July, 1929 ad for the tinted Kodak Sonochrome in the International Photographer

Toronto. Silent movies used colour tints to evoke moods – indoors, outdoors, creepy, fire, etc. When talkies came along, tints affected the sound recording. A solution by Kodak was their Sonochrome black and white film with a tinted base that carefully avoided the sound strip. Negatives copied to this film to create positives for projection were said to be free of any impact on sound.

The website says, “Kodak Sonochrome was a specially prepared tinted film for sound film that did not interfere with the spectral sensitivity of the photo-electric cell for the reading of the optical sound track.

“The 17 Sonochrome tints were dyed in mainly light hues for maximum light transmission, with the exception of purple, blue and green that had transmissions below 40%. The hues were given poetic names to express color-mood associations.

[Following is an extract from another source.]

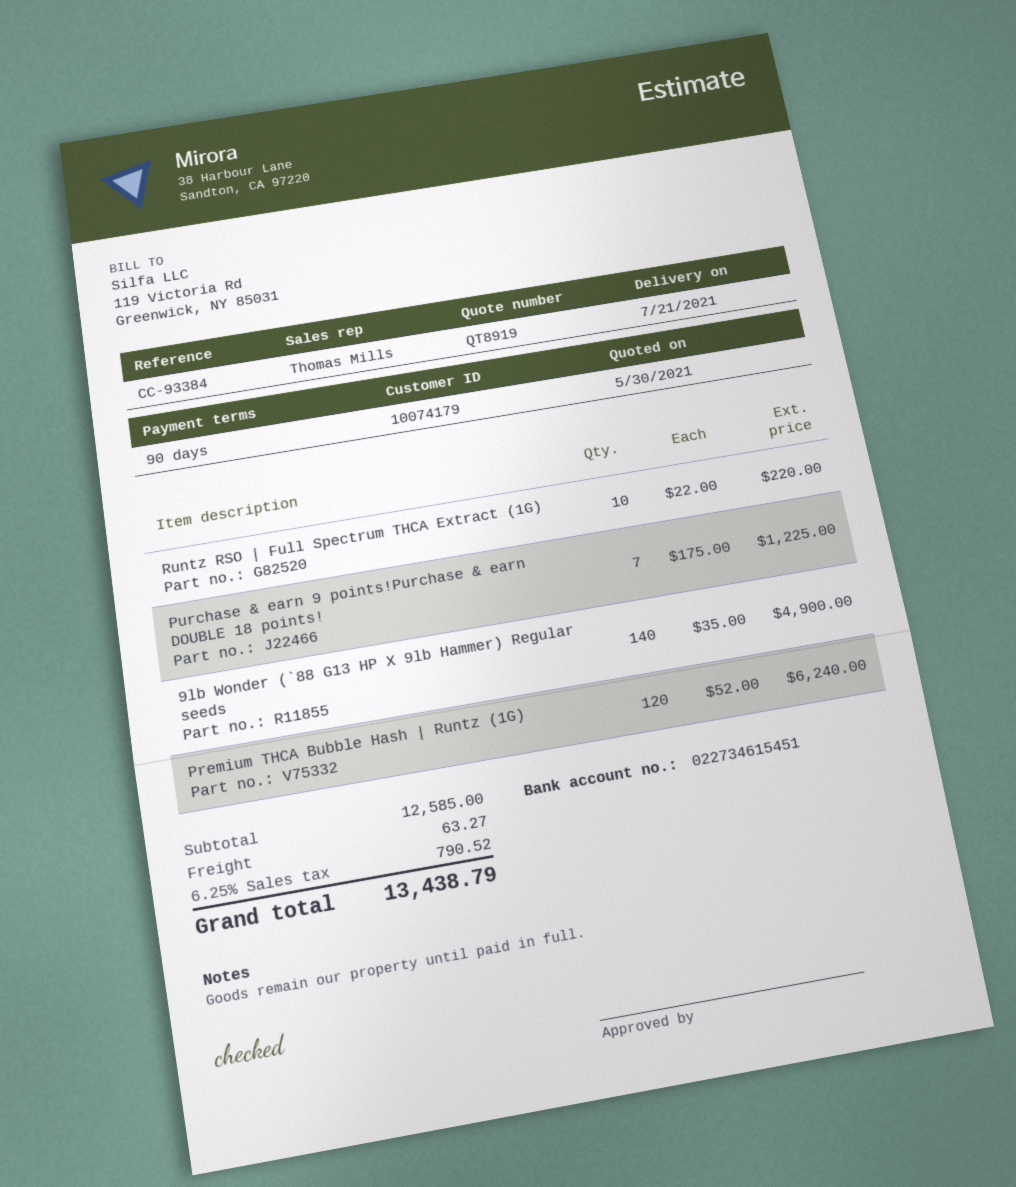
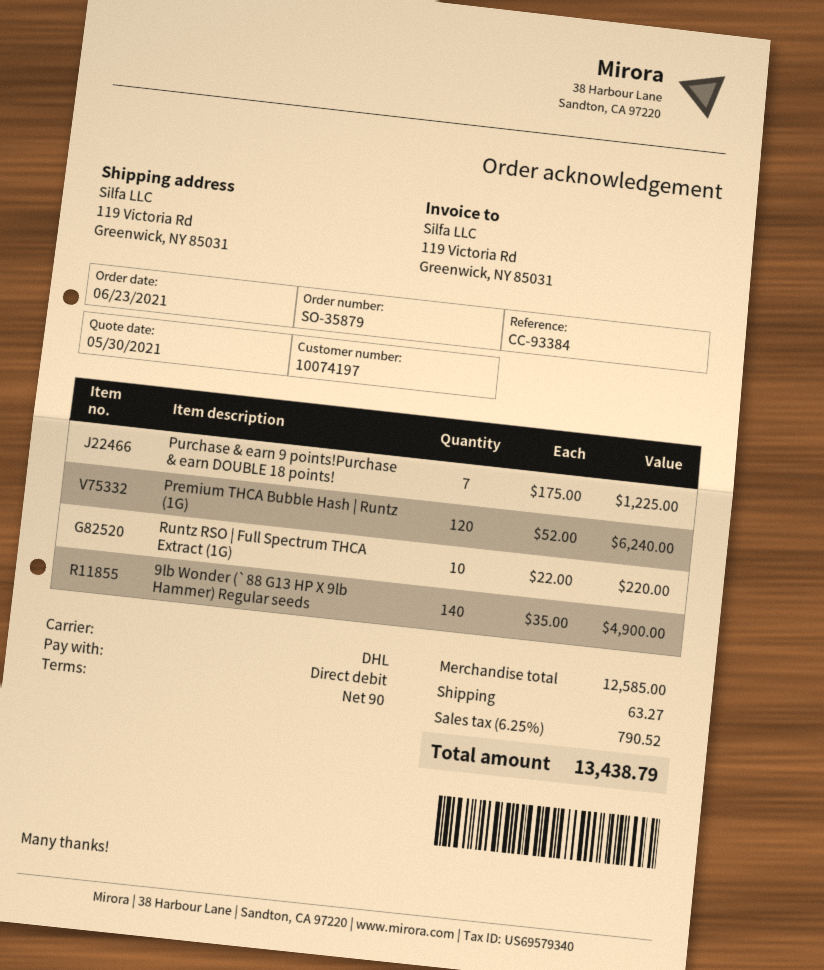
customer number: 10074179 -> 10074197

“Eastman Kodak, Agfa, Pathé and others produced pre-tinted film base before the advent of sound. Pre-tinted stock can be identified by scratching the emulsion off in a small area outside the frame revealing the colored film base.”

A big thanks is due to my good friend and retired cinematographer, George Dunbar for sharing this bit of photographic history with us, Note that the ad can be found in the July, 1929 issue of the International Photographer.